Underground: tales of hacking, madness & obsession on the electronic frontier appeared in 1997. Published under the byline of Suelette Dreyfus, a Melbourne academic, Assange is credited as researcher, but his imprint his palpable – in parts it reads like an Assange biography. The book depicts the international computer underground of the 90s: “a veiled world populated by characters slipping in and out of the half-darkness. It is not a place where people use their real names.” Assange chose an epigraph from Oscar Wilde: “Man is least himself when he talks in his own person. Give him a mask, and he will tell you the truth.”
“Sometimes Mendax went to school,” runs the story in Underground. “Often he didn’t. The school system didn’t hold much interest for him. It didn’t feed his mind … The Sydney computer system was a far more interesting place to muck around in than the rural high school.”
In 1988, Assange (Mendax) is busy trying to break into Minerva, a system of mainframes in Sydney belonging to the government-owned Overseas Telecommunications Commission, or OTC. For the computer underground, hacking into OTC was a sort of rite of passage.
Mendax phones an OTC official in Perth posing as an operator from Sydney, Underground describes. To add authenticity, he records his home printer chattering in the background, and even mumbles passages from Macbeth to simulate office noise. The official innocently reveals his password – LURCH. Mendax is in! It is one of the dramatic moments in the book. In 2010, recalling his hacker exploits as a teenager, Assange said, “You were young.
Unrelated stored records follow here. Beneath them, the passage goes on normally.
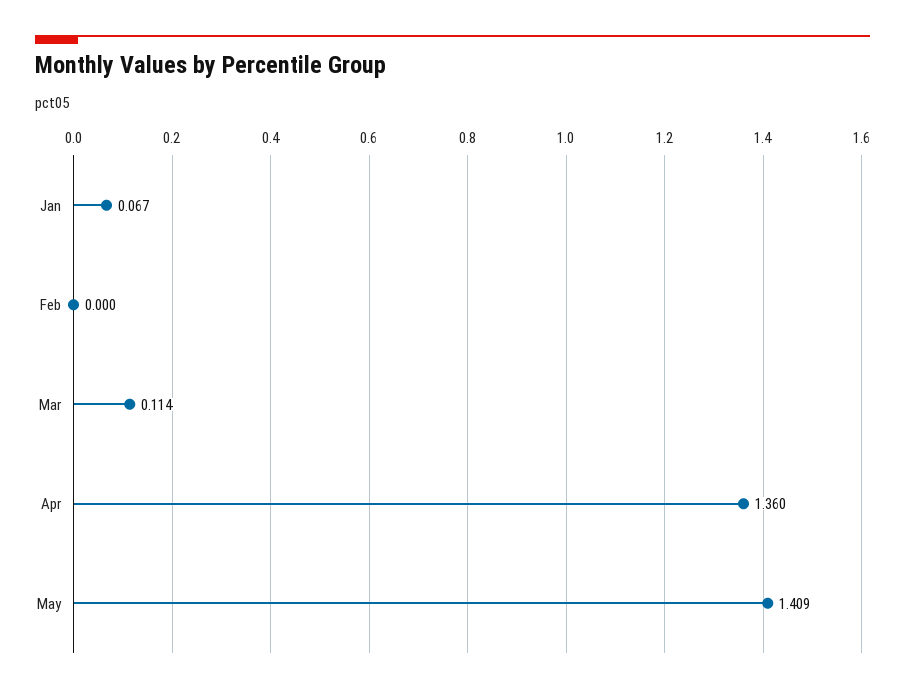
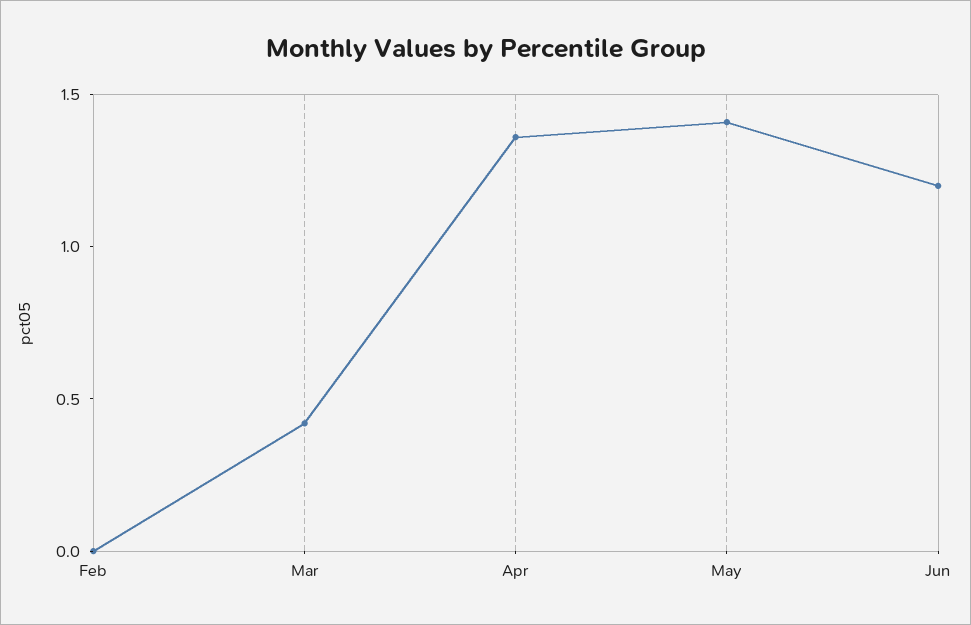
Jan: 0.067 -> none
Mar: 0.114 -> 0.4
Jun: none -> 1.2

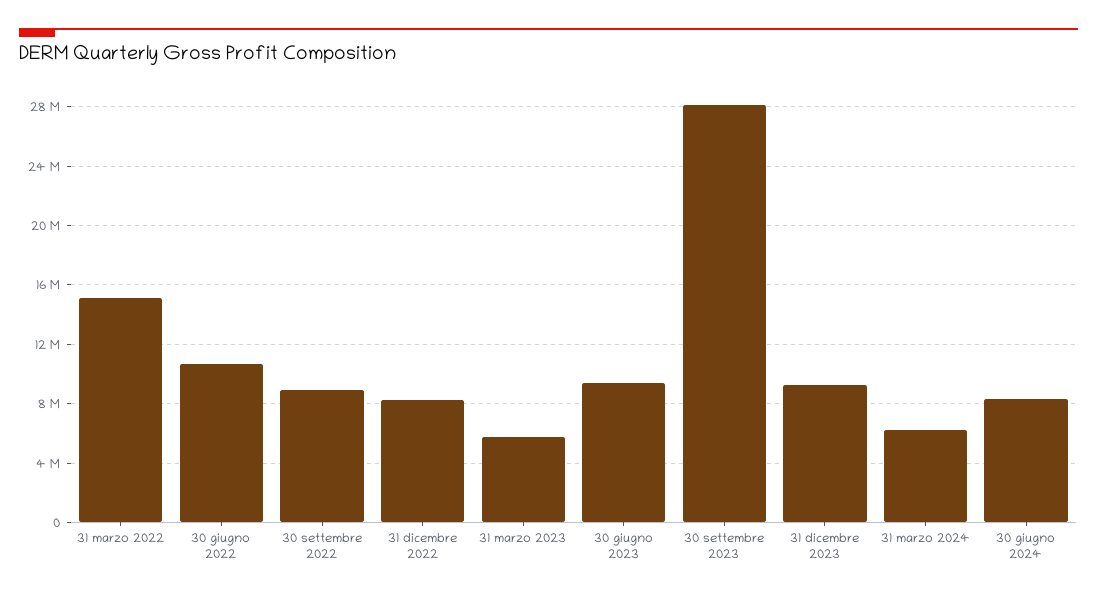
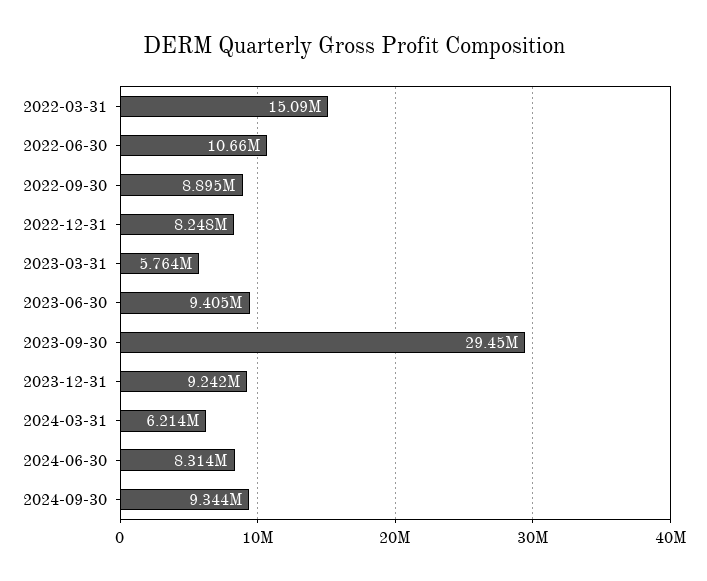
30 settembre 2023: 28000000 -> 29450000
2024-09-30: none -> 9344000

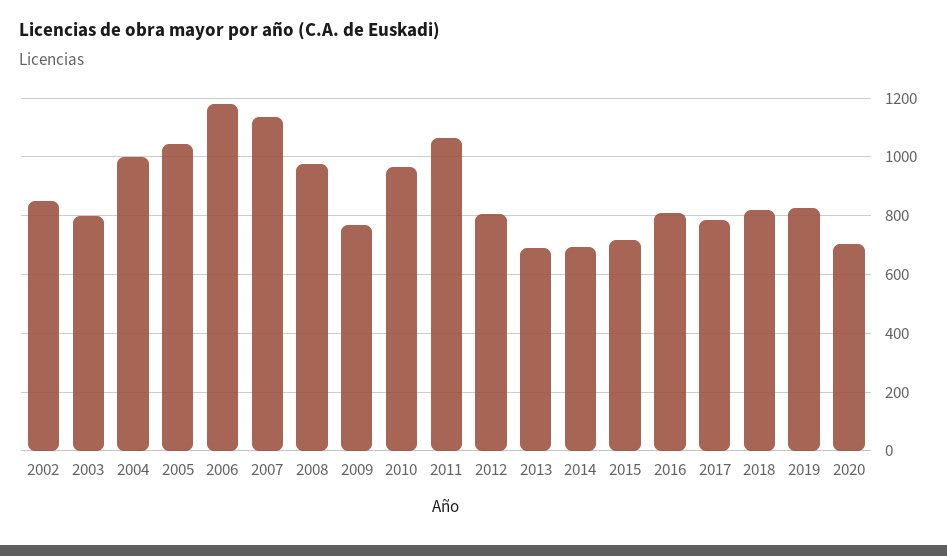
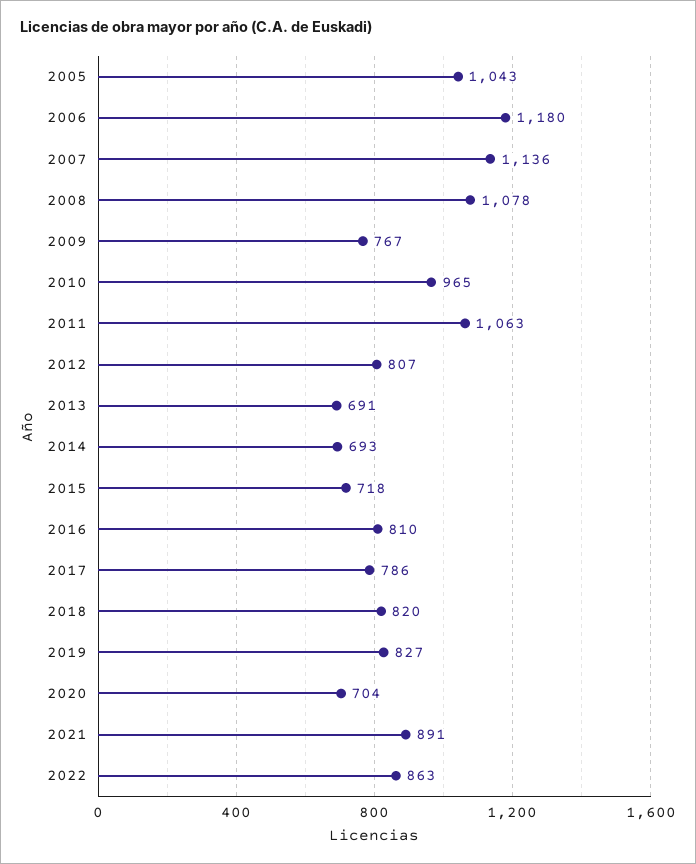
2002: 850 -> none
2003: 800 -> none
2004: 1000 -> none
2008: 975 -> 1078
2021: none -> 891
2022: none -> 863

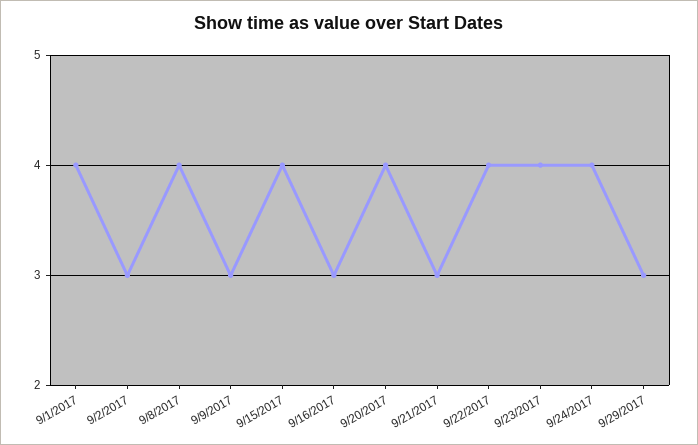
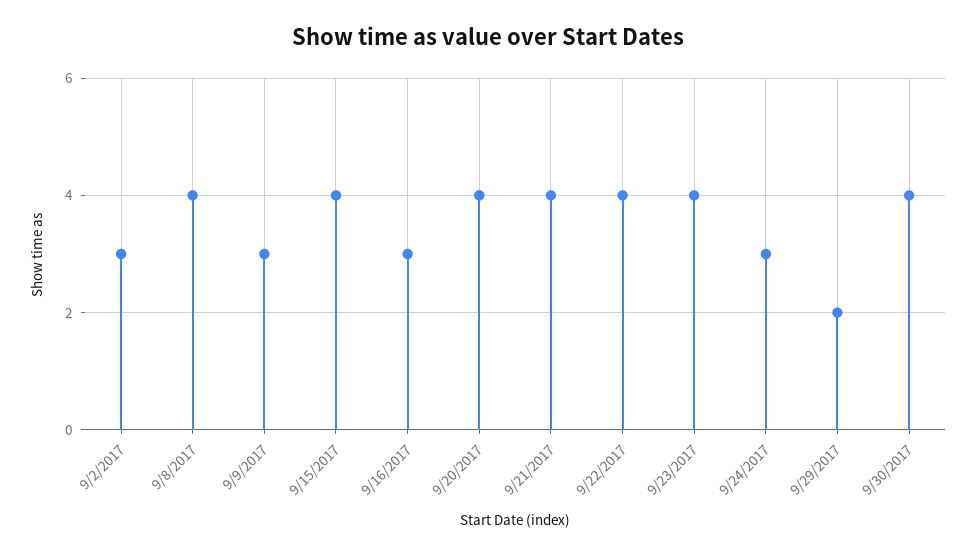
9/1/2017: 4 -> none
9/21/2017: 3 -> 4
9/24/2017: 4 -> 3
9/29/2017: 3 -> 2
9/30/2017: none -> 4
You hadn’t done anything for criminal gain. You had done this for curiosity, challenge, and some activism. We hadn’t destroyed anything. If you were a teenager in a suburb of Melbourne this was an incredibly intellectually liberating thing.”
In 1989 Melbourne hackers carried out a spectacular stunt, launching a computer worm against Nasa’s website. Bemused Nasa staff read the message: “Your system has been officially WANKed.” The acronym stood for Worms Against Nuclear Killers. Was Assange behind WANK? Possibly. But his involvement was never proved. By 1991 Assange was probably Australia’s most accomplished hacker. He and two others, using the names Prime Suspect and Trax, founded International Subversives magazine, offering tips on “phreaking” – how to break into telephone systems illegally and make free calls. The magazine had an exclusive readership: its circulation was just three, the hackers themselves.